There has been a growing demand lately for interest-only lending among Home Loans Melbourne. According to statistics, interest only loans have risen up to as high as 30% over the past 6 years. If you have been contemplating on joining the others and apply for such type of loan, you need to be fully aware of the risks involved and the precautions you need to take.

What Is It

Interest only loans are largely offered by investors to allow borrowers to not be obliged to pay back the loan principal over 5 to 15 years. This means, you only have to worry about the monthly interest rates, which may initially be lower.

What You Need To Know

However, don’t get fooled by this seemingly attractive offer of lower costs. As the saying goes, “If it’s too good to be true, it probably is.” There are risks involved in such kind of home loans Melbourne.

Interest-only loans are popular among investors for a reason – they are able to deduct interest payments against other income.
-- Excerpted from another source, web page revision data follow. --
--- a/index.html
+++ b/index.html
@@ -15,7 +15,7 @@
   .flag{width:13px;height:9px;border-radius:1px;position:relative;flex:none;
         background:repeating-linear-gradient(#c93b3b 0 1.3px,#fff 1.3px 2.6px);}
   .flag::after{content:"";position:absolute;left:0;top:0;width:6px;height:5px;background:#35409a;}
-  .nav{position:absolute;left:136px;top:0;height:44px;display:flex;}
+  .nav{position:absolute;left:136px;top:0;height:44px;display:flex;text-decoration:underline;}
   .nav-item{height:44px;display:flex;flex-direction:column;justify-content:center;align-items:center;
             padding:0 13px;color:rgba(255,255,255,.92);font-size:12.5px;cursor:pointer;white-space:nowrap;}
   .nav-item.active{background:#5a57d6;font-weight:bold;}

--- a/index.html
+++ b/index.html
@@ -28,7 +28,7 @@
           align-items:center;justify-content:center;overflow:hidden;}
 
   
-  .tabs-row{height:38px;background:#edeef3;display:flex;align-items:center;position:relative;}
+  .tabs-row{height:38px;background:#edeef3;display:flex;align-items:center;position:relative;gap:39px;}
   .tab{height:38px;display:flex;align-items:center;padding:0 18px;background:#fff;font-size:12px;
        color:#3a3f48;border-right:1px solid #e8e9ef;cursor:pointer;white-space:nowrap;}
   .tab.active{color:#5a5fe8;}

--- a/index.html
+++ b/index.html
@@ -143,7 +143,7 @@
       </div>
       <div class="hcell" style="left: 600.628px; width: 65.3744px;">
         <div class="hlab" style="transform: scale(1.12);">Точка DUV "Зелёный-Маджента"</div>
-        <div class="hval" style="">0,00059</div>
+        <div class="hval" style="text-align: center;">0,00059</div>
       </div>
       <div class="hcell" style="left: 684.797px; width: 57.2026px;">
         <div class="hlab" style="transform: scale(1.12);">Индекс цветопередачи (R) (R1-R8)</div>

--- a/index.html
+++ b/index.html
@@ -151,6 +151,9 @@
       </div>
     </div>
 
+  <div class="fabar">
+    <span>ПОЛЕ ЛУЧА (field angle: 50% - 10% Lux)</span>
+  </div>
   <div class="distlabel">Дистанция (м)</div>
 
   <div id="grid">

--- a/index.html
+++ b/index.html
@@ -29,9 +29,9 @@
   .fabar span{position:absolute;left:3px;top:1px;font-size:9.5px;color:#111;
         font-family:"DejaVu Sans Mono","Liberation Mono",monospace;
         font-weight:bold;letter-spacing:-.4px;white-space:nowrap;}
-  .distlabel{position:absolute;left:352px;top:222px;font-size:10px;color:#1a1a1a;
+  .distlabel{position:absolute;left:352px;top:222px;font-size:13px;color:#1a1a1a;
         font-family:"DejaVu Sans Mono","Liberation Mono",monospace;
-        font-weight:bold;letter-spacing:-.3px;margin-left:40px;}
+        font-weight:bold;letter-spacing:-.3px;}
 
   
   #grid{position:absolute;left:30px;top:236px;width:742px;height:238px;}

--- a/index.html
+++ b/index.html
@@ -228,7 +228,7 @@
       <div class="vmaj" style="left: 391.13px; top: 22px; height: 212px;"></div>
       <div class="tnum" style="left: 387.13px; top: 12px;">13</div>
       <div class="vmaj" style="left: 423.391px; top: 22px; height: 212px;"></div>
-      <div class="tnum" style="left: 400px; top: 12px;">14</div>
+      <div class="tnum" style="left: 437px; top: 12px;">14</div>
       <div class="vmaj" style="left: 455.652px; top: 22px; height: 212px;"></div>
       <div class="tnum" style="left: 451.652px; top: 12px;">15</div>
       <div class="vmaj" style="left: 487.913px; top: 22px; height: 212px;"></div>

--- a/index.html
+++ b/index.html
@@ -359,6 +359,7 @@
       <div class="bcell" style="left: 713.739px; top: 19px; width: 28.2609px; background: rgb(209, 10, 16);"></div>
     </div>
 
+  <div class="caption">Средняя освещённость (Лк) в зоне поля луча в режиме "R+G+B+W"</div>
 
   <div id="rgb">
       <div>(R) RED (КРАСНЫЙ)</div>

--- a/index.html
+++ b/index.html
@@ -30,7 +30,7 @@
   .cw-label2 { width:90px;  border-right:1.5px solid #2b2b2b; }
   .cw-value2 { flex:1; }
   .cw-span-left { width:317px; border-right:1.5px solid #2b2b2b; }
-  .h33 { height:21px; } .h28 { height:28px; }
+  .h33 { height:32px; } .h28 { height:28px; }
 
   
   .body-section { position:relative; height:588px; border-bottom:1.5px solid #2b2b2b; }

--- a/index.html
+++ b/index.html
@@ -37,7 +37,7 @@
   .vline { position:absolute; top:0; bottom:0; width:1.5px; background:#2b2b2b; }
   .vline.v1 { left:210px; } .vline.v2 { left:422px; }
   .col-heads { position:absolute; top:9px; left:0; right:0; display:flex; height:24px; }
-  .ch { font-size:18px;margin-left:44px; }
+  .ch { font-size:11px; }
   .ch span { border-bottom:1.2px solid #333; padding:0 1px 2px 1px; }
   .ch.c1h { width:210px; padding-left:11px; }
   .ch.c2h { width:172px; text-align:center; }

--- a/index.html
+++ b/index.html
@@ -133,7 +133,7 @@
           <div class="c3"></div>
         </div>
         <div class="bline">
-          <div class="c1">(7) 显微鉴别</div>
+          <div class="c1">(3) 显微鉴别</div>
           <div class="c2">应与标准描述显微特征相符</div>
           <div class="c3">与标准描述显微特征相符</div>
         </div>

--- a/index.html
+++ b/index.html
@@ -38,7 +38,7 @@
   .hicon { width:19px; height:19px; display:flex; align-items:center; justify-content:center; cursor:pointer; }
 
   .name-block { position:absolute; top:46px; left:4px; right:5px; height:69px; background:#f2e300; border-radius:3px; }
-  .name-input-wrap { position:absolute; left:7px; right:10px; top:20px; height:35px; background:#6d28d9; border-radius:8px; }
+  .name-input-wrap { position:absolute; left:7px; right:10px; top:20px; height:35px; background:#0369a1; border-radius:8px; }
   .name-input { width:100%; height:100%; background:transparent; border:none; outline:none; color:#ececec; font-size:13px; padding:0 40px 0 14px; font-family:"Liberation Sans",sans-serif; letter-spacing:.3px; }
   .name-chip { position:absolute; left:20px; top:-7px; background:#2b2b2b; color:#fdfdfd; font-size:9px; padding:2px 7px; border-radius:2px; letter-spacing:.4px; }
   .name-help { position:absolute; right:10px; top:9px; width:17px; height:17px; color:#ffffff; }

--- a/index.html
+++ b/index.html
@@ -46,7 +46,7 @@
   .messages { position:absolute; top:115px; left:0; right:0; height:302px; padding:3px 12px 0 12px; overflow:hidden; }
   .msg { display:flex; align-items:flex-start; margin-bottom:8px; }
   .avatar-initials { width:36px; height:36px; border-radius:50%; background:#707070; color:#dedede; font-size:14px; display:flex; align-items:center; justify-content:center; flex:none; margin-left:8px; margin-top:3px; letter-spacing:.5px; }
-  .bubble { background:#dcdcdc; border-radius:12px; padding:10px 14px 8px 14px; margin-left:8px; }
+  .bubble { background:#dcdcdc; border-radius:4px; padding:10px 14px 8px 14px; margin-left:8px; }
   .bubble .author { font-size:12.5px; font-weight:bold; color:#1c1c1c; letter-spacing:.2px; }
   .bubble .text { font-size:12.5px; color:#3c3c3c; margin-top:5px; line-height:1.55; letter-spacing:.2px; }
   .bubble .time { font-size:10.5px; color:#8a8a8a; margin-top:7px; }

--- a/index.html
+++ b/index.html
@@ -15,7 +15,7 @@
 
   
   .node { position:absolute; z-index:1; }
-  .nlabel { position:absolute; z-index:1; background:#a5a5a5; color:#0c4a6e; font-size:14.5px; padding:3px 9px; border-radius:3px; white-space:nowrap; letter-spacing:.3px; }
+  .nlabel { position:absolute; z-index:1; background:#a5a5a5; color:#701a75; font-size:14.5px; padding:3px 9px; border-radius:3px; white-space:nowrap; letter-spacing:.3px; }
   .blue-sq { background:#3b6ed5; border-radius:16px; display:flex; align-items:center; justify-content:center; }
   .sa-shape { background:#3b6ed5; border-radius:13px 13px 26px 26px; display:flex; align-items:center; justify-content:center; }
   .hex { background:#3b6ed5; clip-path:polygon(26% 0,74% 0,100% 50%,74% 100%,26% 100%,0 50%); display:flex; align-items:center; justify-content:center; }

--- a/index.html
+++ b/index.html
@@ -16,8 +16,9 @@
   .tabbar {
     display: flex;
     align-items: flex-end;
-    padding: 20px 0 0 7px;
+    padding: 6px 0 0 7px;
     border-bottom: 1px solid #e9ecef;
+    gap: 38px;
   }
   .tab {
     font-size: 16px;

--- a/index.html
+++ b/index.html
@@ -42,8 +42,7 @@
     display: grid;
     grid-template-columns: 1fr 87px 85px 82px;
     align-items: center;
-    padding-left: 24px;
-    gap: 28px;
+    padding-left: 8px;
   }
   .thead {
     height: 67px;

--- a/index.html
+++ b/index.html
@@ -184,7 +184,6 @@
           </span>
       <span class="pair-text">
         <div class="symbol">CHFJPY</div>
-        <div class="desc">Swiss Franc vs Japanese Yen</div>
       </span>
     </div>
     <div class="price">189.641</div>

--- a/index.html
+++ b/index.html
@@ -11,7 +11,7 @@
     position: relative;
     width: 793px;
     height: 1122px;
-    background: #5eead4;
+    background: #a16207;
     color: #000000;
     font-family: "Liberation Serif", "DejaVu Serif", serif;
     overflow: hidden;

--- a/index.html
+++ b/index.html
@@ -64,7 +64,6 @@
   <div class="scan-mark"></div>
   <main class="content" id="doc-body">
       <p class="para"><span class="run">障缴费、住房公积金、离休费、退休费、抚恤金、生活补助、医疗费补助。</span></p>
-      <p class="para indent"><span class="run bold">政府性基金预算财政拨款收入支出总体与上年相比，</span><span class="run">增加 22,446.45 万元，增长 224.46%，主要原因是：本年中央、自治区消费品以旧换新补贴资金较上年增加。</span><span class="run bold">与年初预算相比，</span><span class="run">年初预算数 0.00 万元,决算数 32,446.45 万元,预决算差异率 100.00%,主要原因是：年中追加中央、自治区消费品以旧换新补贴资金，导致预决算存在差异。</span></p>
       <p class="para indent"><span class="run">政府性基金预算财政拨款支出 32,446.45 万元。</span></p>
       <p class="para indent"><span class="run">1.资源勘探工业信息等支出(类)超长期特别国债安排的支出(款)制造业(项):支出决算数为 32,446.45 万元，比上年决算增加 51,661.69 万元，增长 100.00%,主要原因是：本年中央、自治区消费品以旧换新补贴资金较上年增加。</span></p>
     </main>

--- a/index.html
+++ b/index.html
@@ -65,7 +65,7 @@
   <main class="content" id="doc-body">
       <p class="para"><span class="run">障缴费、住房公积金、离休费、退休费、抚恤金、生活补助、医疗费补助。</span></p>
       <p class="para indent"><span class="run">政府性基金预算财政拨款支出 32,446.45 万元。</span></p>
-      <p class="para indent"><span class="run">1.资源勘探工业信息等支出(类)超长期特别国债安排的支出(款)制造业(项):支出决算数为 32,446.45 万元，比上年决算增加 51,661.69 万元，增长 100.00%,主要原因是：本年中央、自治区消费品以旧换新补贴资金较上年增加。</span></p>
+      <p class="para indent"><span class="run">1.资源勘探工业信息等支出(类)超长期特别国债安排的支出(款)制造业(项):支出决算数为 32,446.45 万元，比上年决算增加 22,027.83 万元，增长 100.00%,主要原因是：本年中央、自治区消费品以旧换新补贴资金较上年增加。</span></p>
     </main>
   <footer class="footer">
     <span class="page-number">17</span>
It is the reason why it has become a popular type of home loan Melbourne. It’s the investors who are driving the market.

However, the Australian Prudential Regulation Authority has recently warned about the growth of interest-only lending to owner-occupiers, which it sees as a form of “higher-risk” lending.

The Australian Securities and Investments Commission is also scrutinising the banks to make sure they’re not breaking responsible lending laws in this area.

What Is The Fuss About?

For one, when you only pay for the interest of your loan, you have a higher chance of being in “negative equity” should the prices of properties fall. This means, your debt is larger than what your property is worth.

Compared to paying loan + principal for your home loan Melbourne, you are expected to pay off at least 10% of your loan in the first five years. This gives you a buffer should the prices of houses fall.

It is also important to keep in mind that interest-only home loans Melbourne are offered for a limited time only. After 5 to 15 years, you are expected to pay off the interest + principle.